GPX2 is a major isoform of cigarette smoke-induced pulmonary glutathione peroxidase (GPX) and is regulated by nuclear factor erythroid 2-related factor 2 (Nrf2). Its primary function is to detoxify hydrogen peroxide or organic hydroperoxides, thereby protecting biological membranes and cellular components from oxidative stress[41]. Tian et al. demonstrated that knockdown of GPX2 partially reversed the increase in lipid ROS and iron levels induced by erastin, supporting the potential role of GPX2 as a driver of ferroptosis [42]. Moreover, NQO1 is a multifunctional antioxidant enzyme that plays a crucial role in protecting cells from oxidative damage through proteasomal degradation, exogenous detoxification, p53 regulation, superoxide scavenging, and maintenance of endogenous antioxidants [43]. CBR1 is a widely expressed NADPH-dependent enzyme belonging to the short-chain reductase/dehydrogenase family, which catalyzes the reduction of a broad range of exogenous and endogenous carbonyl compounds, and existing studies suggest that chrysin, a CBR1 inhibitor, can induce ferroptosis by targeting and inhibiting CBR1[44]. Additionally, AKR1C3 has been shown to participate in the detoxification of toxic lipid metabolites produced from the oxidation of various polyunsaturated fatty acids, such as 4-hydroxynonenal [45].

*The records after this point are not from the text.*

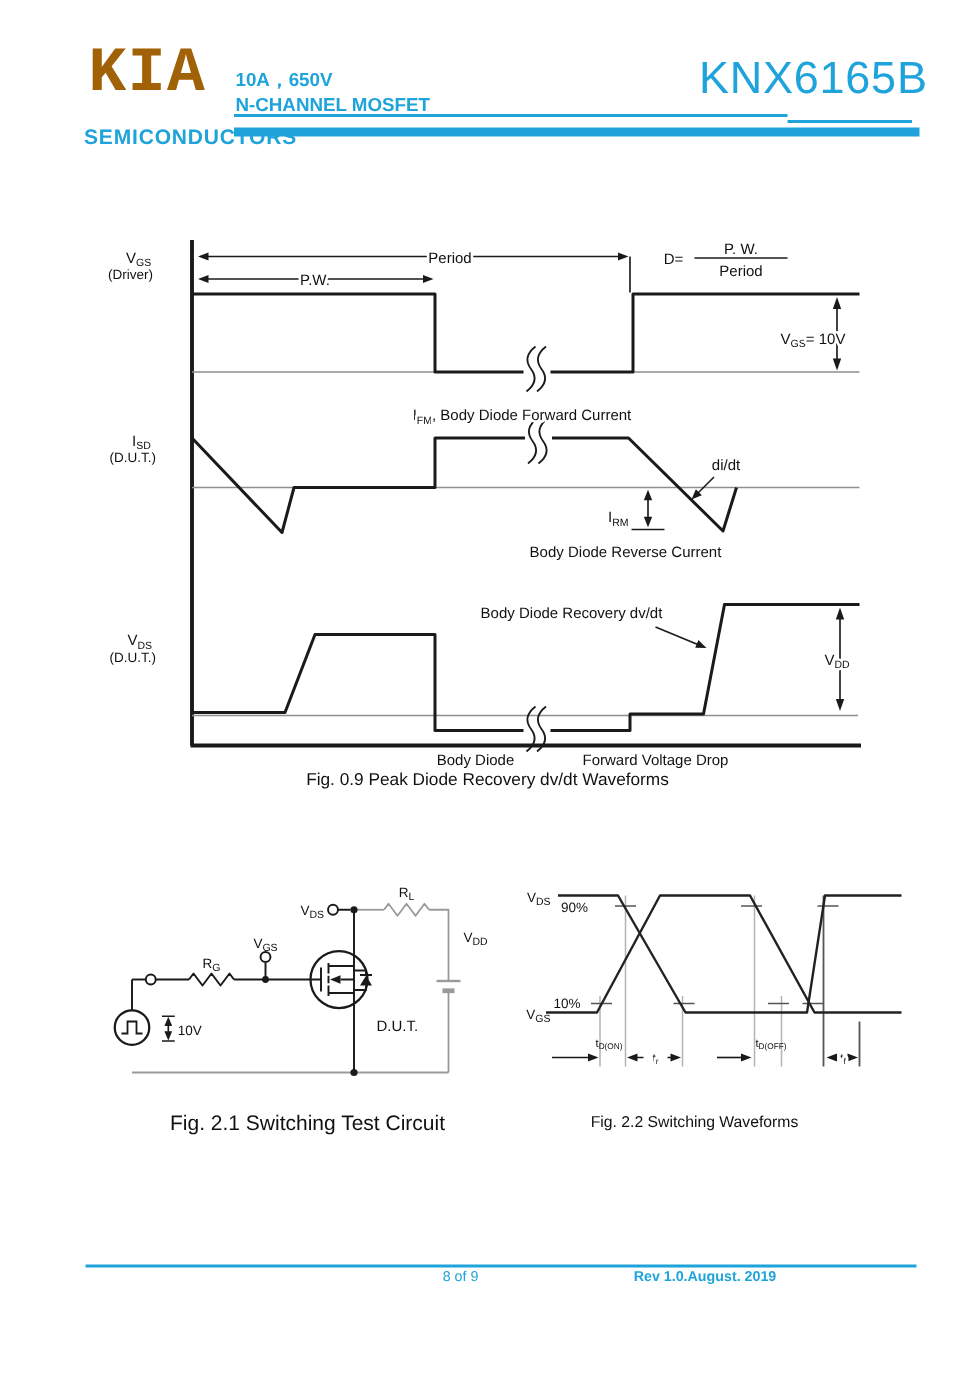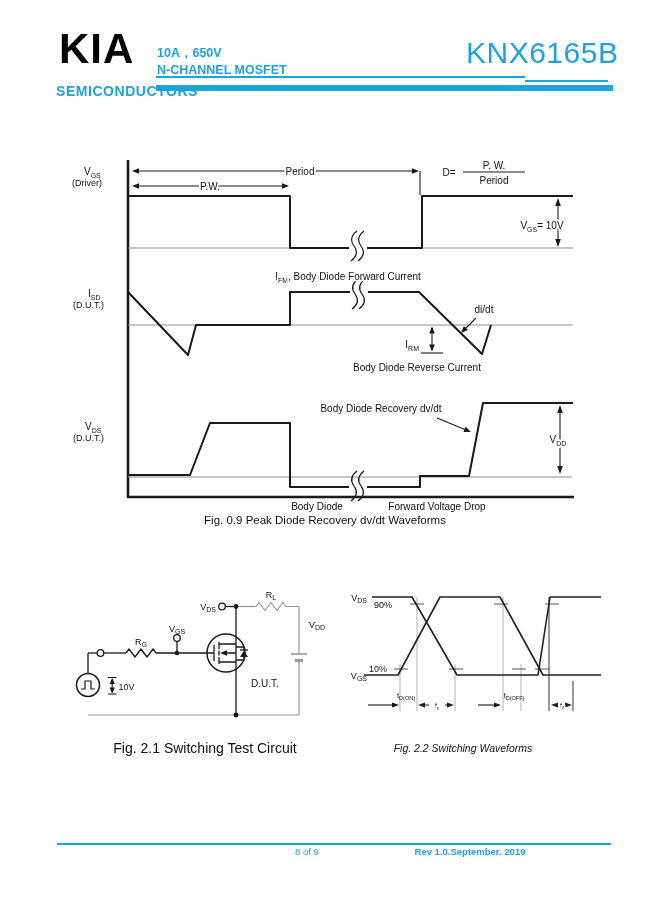--- a/index.html
+++ b/index.html
@@ -51,7 +51,7 @@
 
 <div class="page">
 
-  <div class="abs logo-kia" style="color:#000000;">KIA</div>
+  <div class="abs logo-kia" style="color:#a16207;font-family:Liberation Mono, monospace;">KIA</div>
   <div class="abs logo-sub" style="color:#1FA3DB;">SEMICONDUCTORS</div>
   <div class="abs ratings" style="color:#1FA3DB;">
     <div>10A，650V</div>

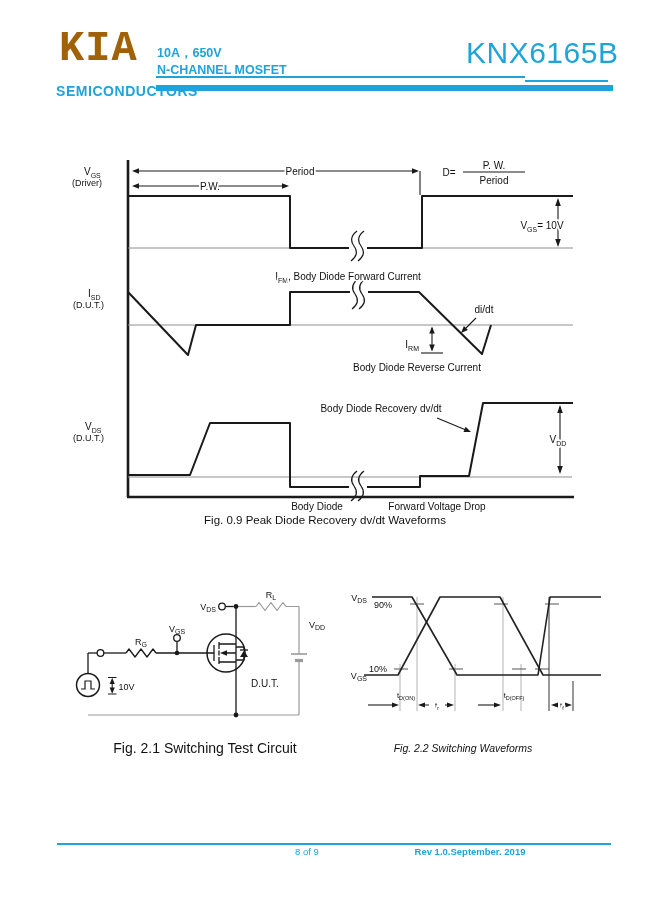--- a/index.html
+++ b/index.html
@@ -18,7 +18,7 @@
   .caption{color:#111;text-align:center;}
   .cap12{top:514px;left:125px;width:400px;font-size:11.5px;}
   .cap21{top:740px;left:100px;width:210px;font-size:14px;}
-  .cap22{top:742px;left:358px;width:210px;font-size:10.5px;font-style:italic;}
+  .cap22{top:742px;left:358px;width:210px;font-size:10.5px;}
   
   .fline{left:57px;top:843px;width:554px;height:1.6px;}
   .fpage{top:846px;left:262px;width:90px;text-align:center;font-size:9.5px;font-weight:normal;}

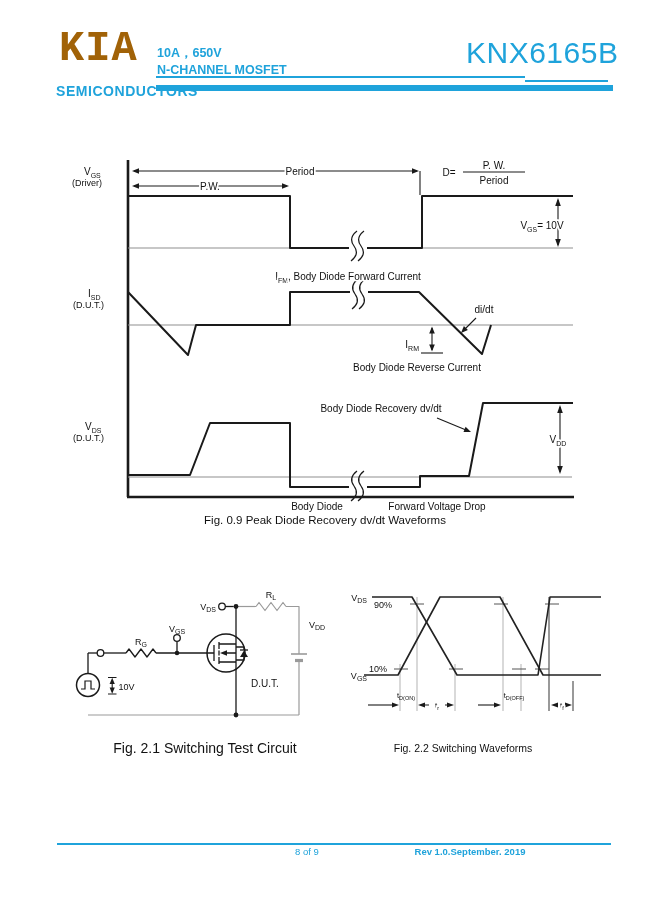--- a/index.html
+++ b/index.html
@@ -270,7 +270,7 @@
 
   <div class="abs fline" style="background:#1FA3DB;"></div>
   <div class="abs fpage" style="color:#1FA3DB;">8 of 9</div>
-  <div class="abs frev" style="color:#1FA3DB;">Rev 1.0.September. 2019</div>
+  <div class="abs frev" style="color:#1FA3DB;">Rev 1.0.August. 2019</div>
 
 </div>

This study ultimately identified 4 hub genes associated with ferroptosis (NQO1, AKR1C3, GPX2, and CBR1), providing important insights for the diagnosis, treatment, and targeted drug screening of COPD. However, the study relied primarily on bioinformatics analysis, with validation through in vitro experiments. Data were sourced from the DEO database, which lacks sufficient COPD-related information, thereby presenting certain limitations. Future research could involve the construction of animal models for in vivo experimental validation and further exploration of the mechanisms of ferroptosis in COPD.